New findings offer potential to enhance flow engineering.
Birds breathe with greater efficiency than humans because of the structure of their lungs –looped airways that facilitate air flows that go in one direction — a team of researchers has found.
The study, conducted by scientists at New York University and the New Jersey Institute of Technology, points to smarter ways to pump fluids and control flows in applications such as respiratory ventilators.
“Unlike the air flows deep in the branches of our lungs, which oscillate back and forth as we breathe in and out, the flow moves in a single direction in birds even as they inhale and exhale,” explains NYU’s Leif Ristroph, the senior author of the paper.
“This allows birds to perform the most difficult and energetically costly activity of any animal: They can fly, and they can do so across whole oceans and entire continents and at elevations as high as Mount Everest, where the oxygen is extremely thin.
The key is that bird lungs are made of looped airways, not just the branches and tree-like structure of our lungs.

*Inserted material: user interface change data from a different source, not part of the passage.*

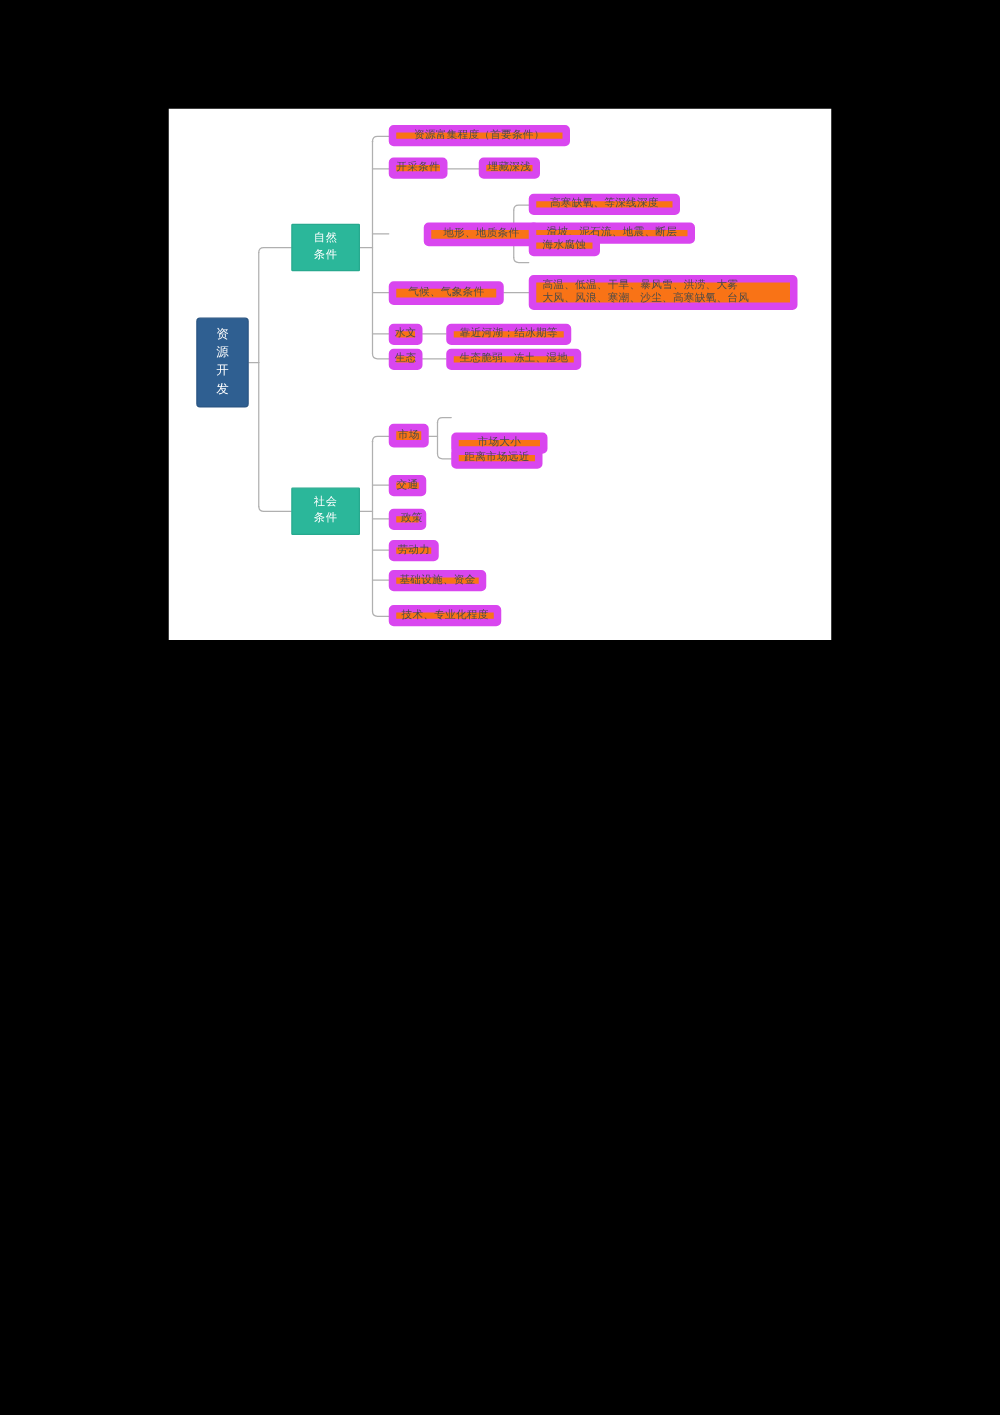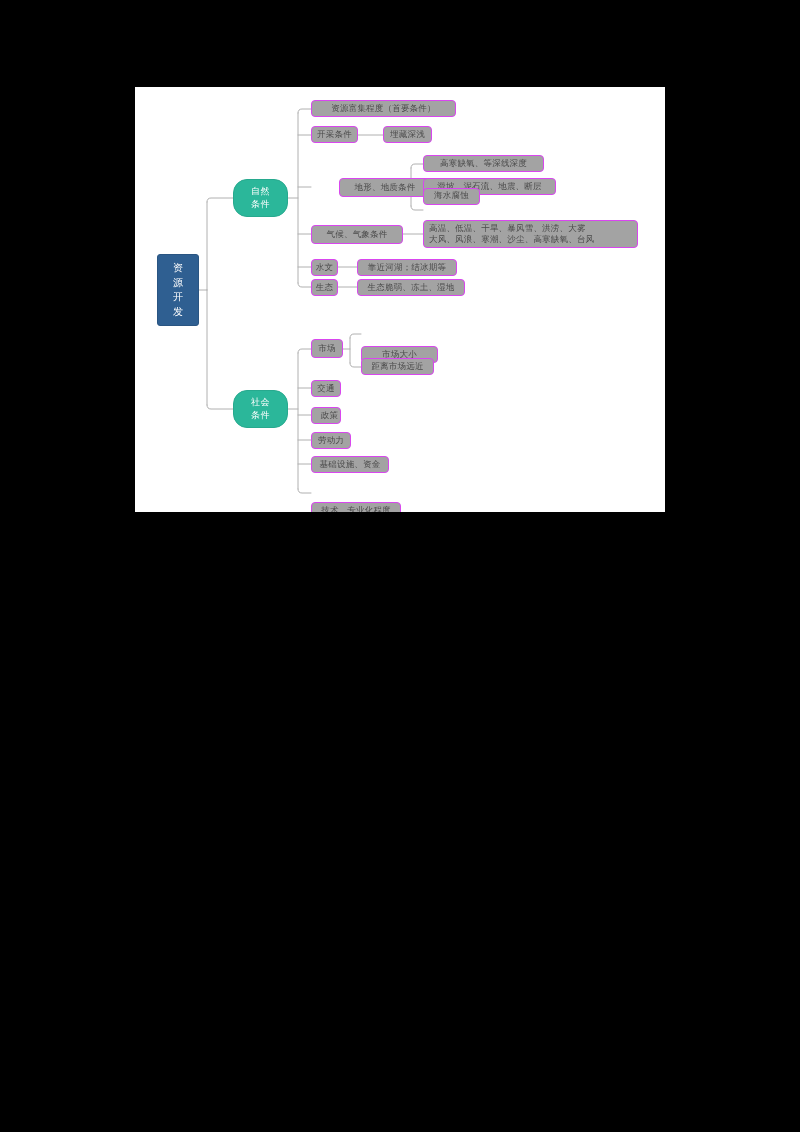"资源富集程度（首要条件）" .node { background: #a3a3a3 -> #f97316; border: 1px solid #d946ef -> 6px solid #d946ef }
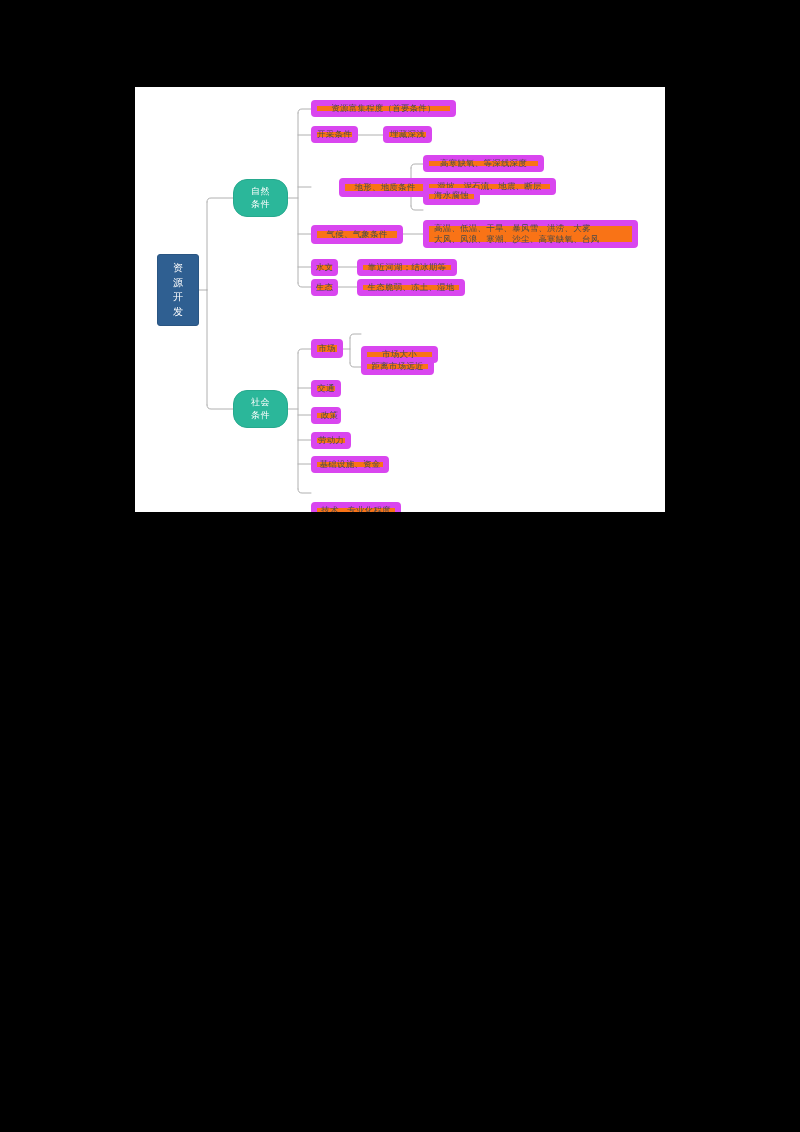"自然" .node-l1 { border-radius: 14px -> 1px }
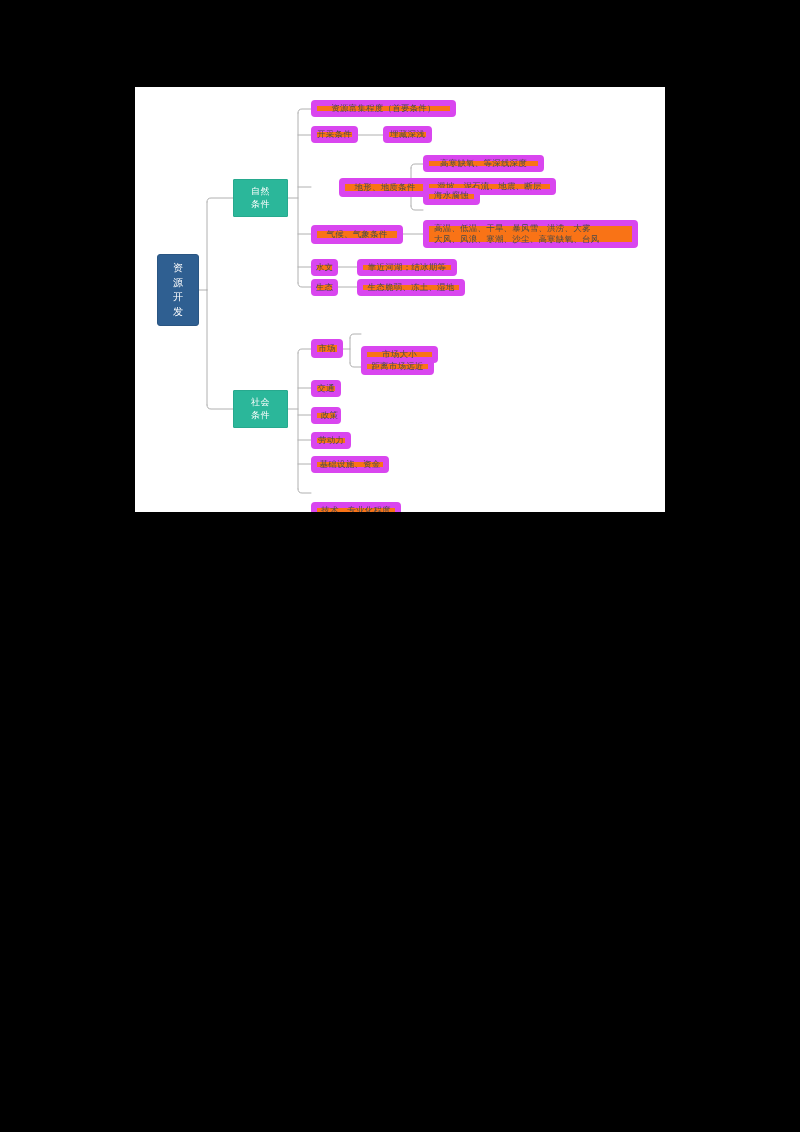"技术、专业化程度" div.node { top: 415px -> 397px }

We found that this leads to one-way or directed flows around the loops. This wind ventilates even the deep recesses of the lungs and brings in fresh air.”
The one-way flow of air in birds’ breathing systems was discovered a century ago. But what had remained a mystery was an explanation of the aerodynamics behind this efficient breathing system.
Ristroph points to several potential engineering uses for these findings.
“Directing, controlling and pumping fluids is a very common goal in many applications, from healthcare to chemical processing to the fuel, lubricant and coolant systems in all sorts of machinery,” he observes.
“In all these cases, we need to pump fluids in specific directions for specific purposes, and now we’ve learned from birds an entirely new way to accomplish this that we hope can be used in our technologies.”
The results appear in Physical Review Letters.